■ ACTIVITY
Copy the entries exactly. Leave out any pictures.

(INFORMATION GIVEN)

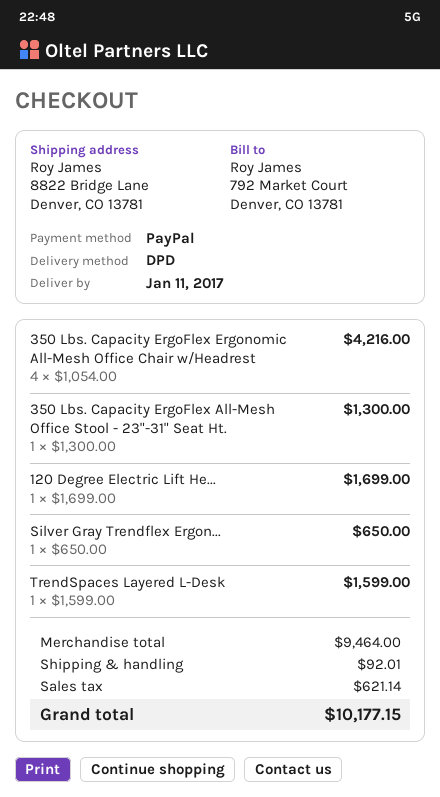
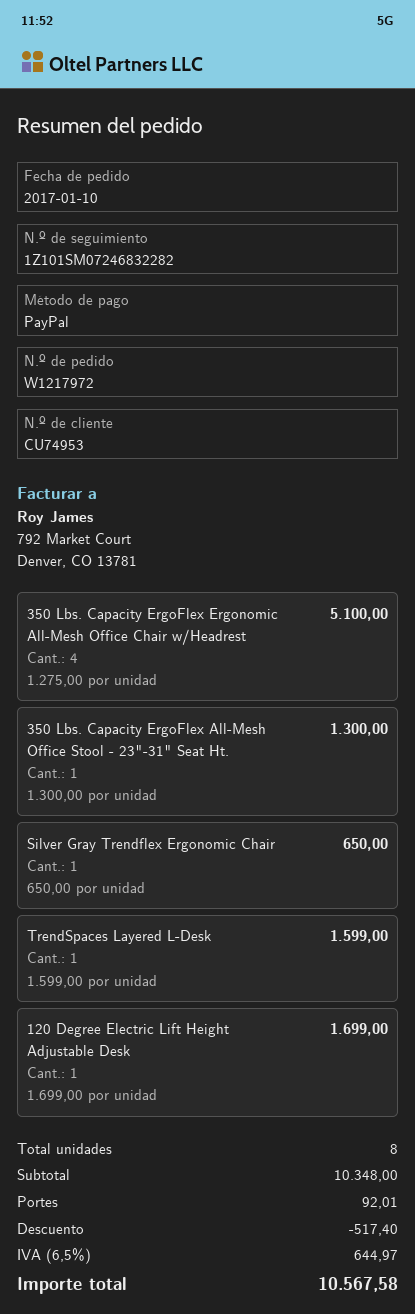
350 Lbs. Capacity ErgoFlex Ergonomic All-Mesh Office Chair w/Headrest: 4 x 1054.00 = 4216.00 -> 4 x 1275.00 = 5100.00
subtotal: 9464.00 -> 10348.00
discount: none -> 517.40
tax: 621.14 -> 644.97
total: 10177.15 -> 10567.58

(End INFORMATION GIVEN)

■ ANSWER SECTION
350 Lbs. Capacity ErgoFlex Ergonomic All-Mesh Office Chair w/Headrest: 4 x 1054.00 = 4216.00 -> 4 x 1275.00 = 5100.00
subtotal: 9464.00 -> 10348.00
discount: none -> 517.40
tax: 621.14 -> 644.97
total: 10177.15 -> 10567.58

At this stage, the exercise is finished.